The principal reservoir lithofacies are the vuggy oomoldic grainstones formed by early interooid cementation and subsequent meteoric water dissolution of ooids to form oomoldic or oolicastic limestones.

In general, the C and G zones are among the thickest intervals and are also the predominant reservoir intervals with net pay thickness ranging from several feet to several tens of feet. These L-KC reservoirs average 17% porosity in gross intervals and up to 25% in net pay intervals. Routine air permeabilities average 43 md in net pay intervals.

In the oomoldic grainstones, irreducible water saturation (Swi) is less than 25% and correlates with permeability.

The most critical parameter for successful CO2 flooding is the amount of oil remaining in the reservoir after waterflooding. The residual oil saturation (Sorw) must be sufficient for an economic flood.

Limited testing of L-KC oomoldic limestones indicates that Sorw averages about 30% of pore volume and decreases slightly with increasing permeability.

Economic model

A simple model aided in assessing the economics of CO2 EOR for central Kansas and the Midcontinent (see the accompanying box for the model parameters and economic model results).

The model used CO2 Prophet, a DOE freeware reservoir numerical simulation program, for determining reservoir performance, including injected and produced fluid rates, and CO2 utilization. Economic parameters such as oil price, CO2 costs, capital costs, net revenue interest, production taxes, and lease operating expenses are typical for anticipated conditions in the region and present price climate.

The economic analysis and simulation is for a 160-acre portion of a field-wide miscible CO2 flood having a standard five-spot pattern (four 40-acre, five-spot patterns in a 160-acre area). CO2 is injected into a well located in the center of each five-spot pattern. Economics generally can be scaled up to larger areas in direct proportion to size.

Reservoir properties used in the numerical simulation include porosity, permeability, relative permeability, Dykstra-Parsons heterogeneity coefficient, initial and residual fluid saturations, and thickness. The values are representative of many L-KC reservoirs and conditions in the Hall-Gurney field, the location of the DOE pilot flood.

The model held the life of the flood, 10 years, as a constant in the economic analysis. Hence, as the fluid-related parameters changed, the fluid production and injection rates also changed. Their volumes, associated costs and revenues were distributed over the same time period.

Before income tax (BFIT) internal rate of return (IRR) provides a measure of economic success that is independent of the project size. It can be easily compared with other types of investment.

Principal variables controlling the economics of CO2 flooding in the model included:

  • Oil price.
  • CO2 cost/net bbl of oil recovered.
  • Net bbl of oil recovered/acre.
  • Pre-flood capital costs.
  • Non-CO2 related lease operating expense (LOE), including administration and overhead.

Where possible, the analysis normalized the variables to develop convenient reference frames.

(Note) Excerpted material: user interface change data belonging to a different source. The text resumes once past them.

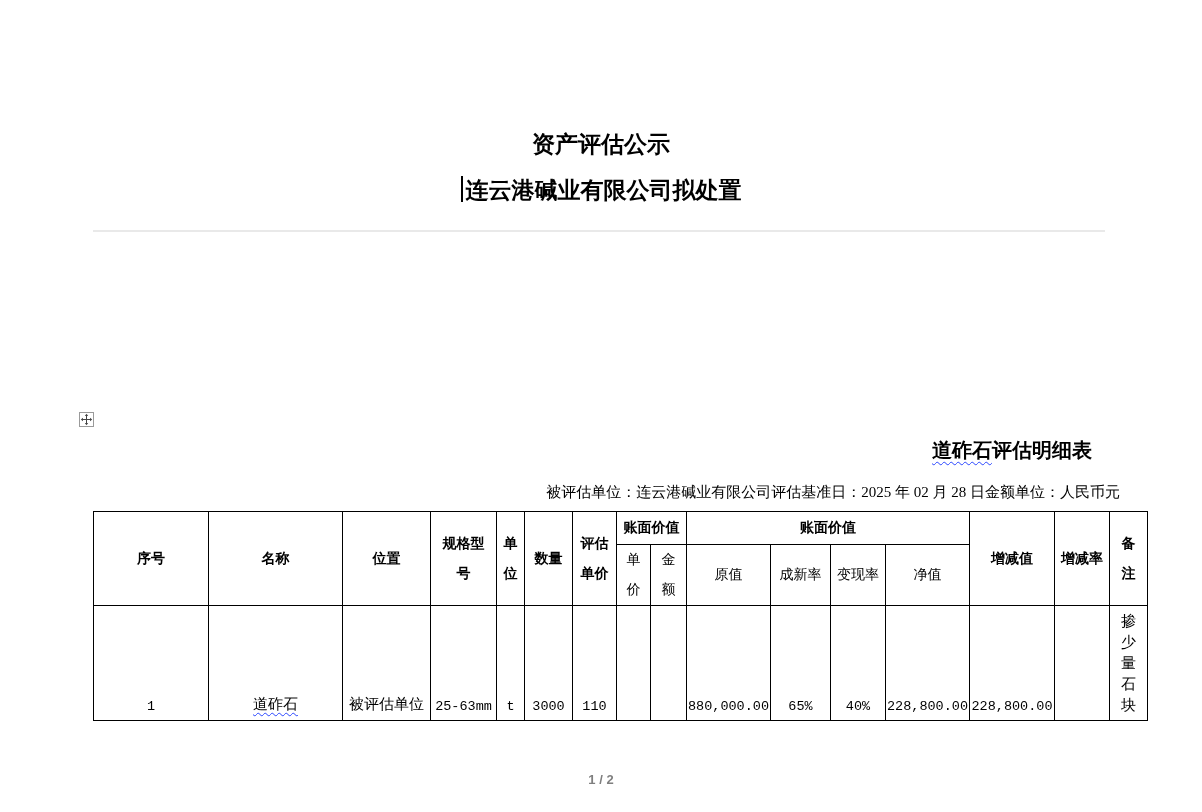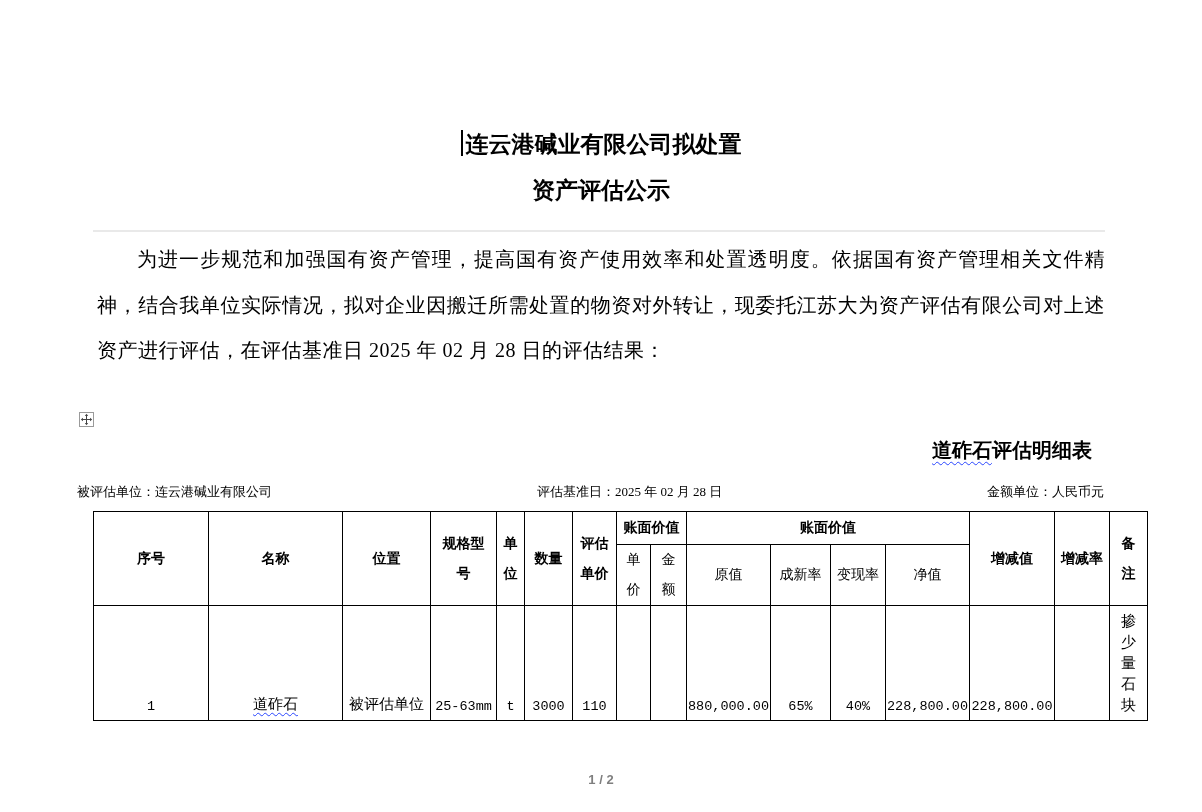"连云港碱业有限公司拟处置" div { order: before "资产评估公示" -> after "资产评估公示" }
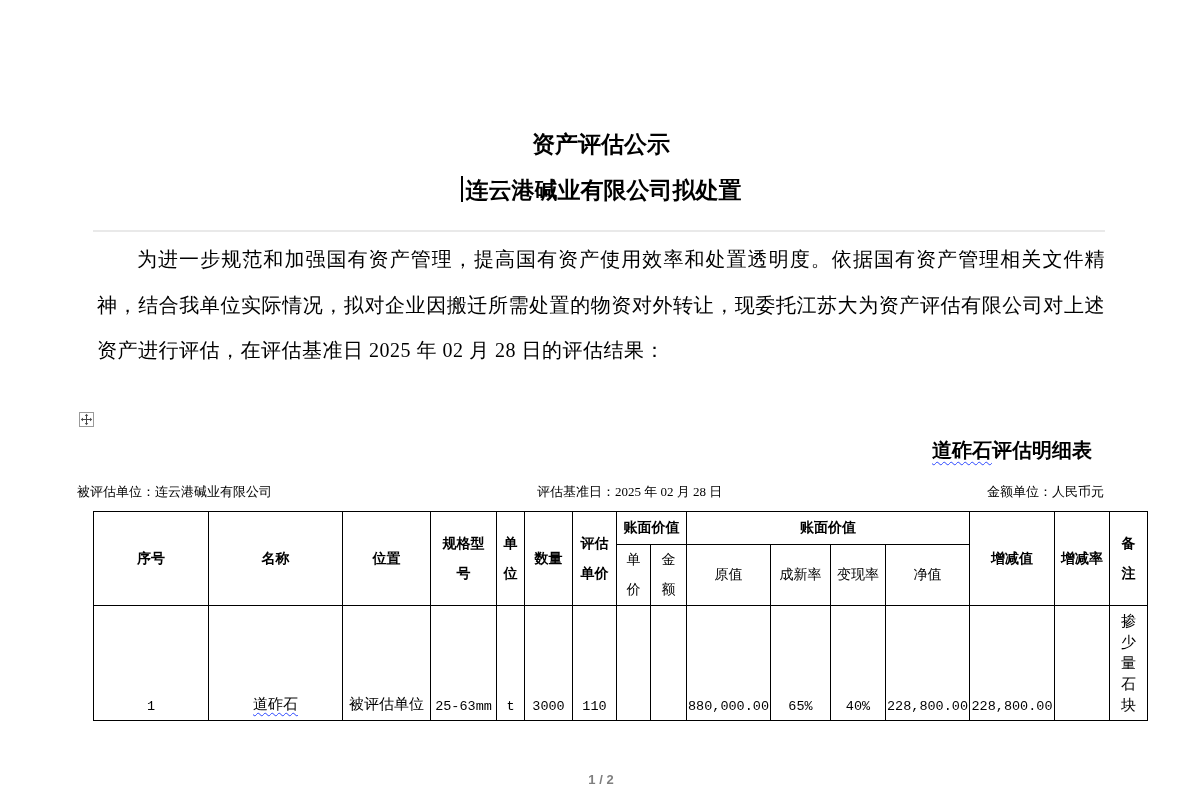"为进一步规范和加强国有资产管理，提高国有资产使用效率和处置透明度。依据国有资产管" div.paragraph { html: <div>为进一步规范和加强国有资产管理，提高国有资产使用效率和处置透明度。依据国有资产管理相关文件精神，结合我单位实际情况，拟对企业因搬迁所需处置的物资对外转让，现委托江苏大为资产评估有限公司对上述资产进行评估，在评估基准日 2025 年 02 月 28 日的评估结果：</div> -> none }
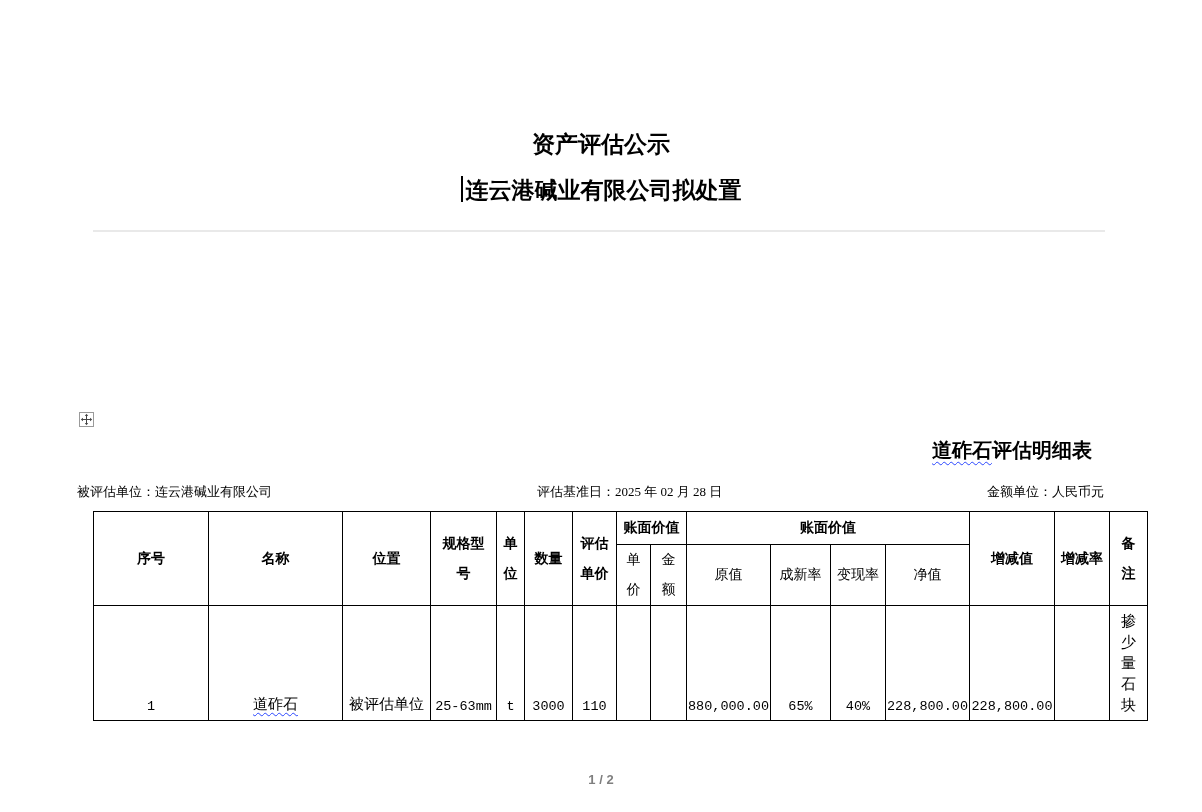"被评估单位：连云港碱业有限公司" .meta-row { font-size: 13px -> 15px; justify-content: space-between -> flex-end; left: 77px -> 93px }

The cost of CO2/net bbl (net revenue interest times gross bbl) incorporates all CO2 costs including the price of CO2 (base case-$1.00/Mcf), CO2 utilization (required CO2/gross bbl) and the cost to capture, compress, and reinject produced CO2 (base case-$0.30/Mcf).

The reason for the relatively high estimated cost for new CO2, as compared with the Permian basin where $0.75/Mcf is more typical, is due primarily to the distance to the most readily available source (220 miles) and the capital required to bring CO2 to central Kansas.

The analysis normalized net oil recovery to acreage, providing a measure that is convenient to upscale. Net revenue interest and production taxes are set at rates typical for central Kansas and are held constant.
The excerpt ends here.